> _Exercise details_
Among the records below, which lines contain the string "Cuba"? Report them.

Records from a data collection
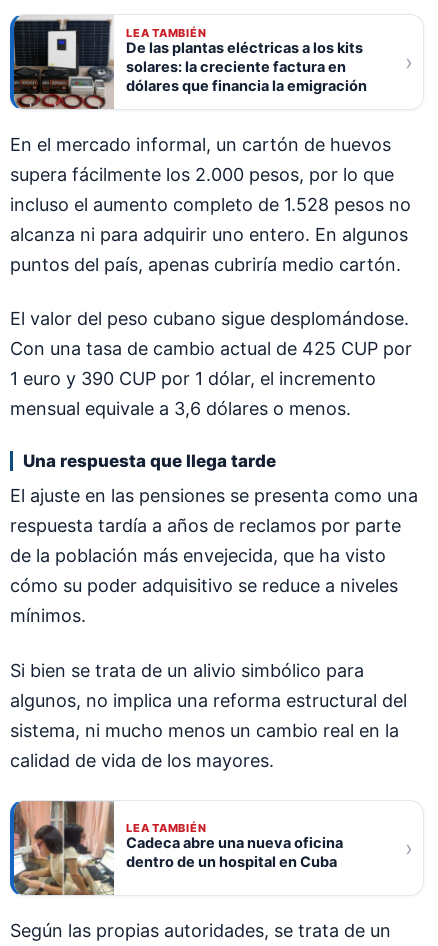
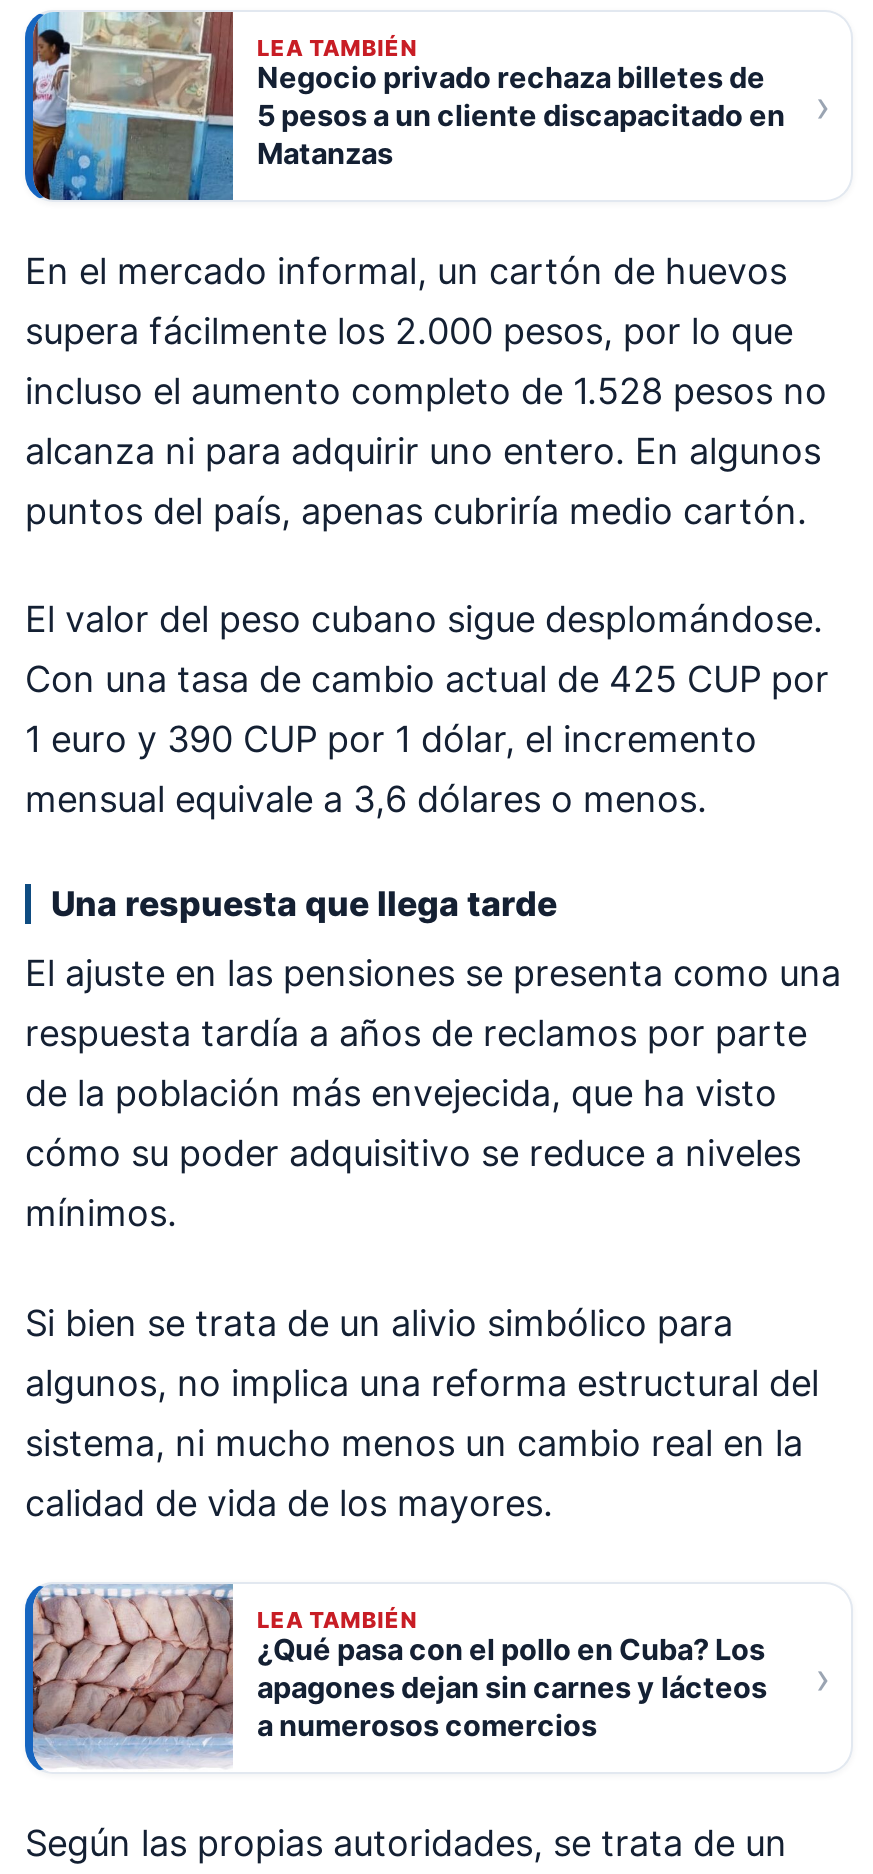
- [image]
- De las plantas eléctricas a los kits
- solares: la creciente factura en
- dólares que financia la emigración
+ [image]
+ Negocio privado rechaza billetes de
+ 5 pesos a un cliente discapacitado en
+ Matanzas

- [image]
- Cadeca abre una nueva oficina
- dentro de un hospital en Cuba
+ [image]
+ ¿Qué pasa con el pollo en Cuba? Los
+ apagones dejan sin carnes y lácteos
+ a numerosos comercios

> _Your response_
- dentro de un hospital en Cuba
+ ¿Qué pasa con el pollo en Cuba? Los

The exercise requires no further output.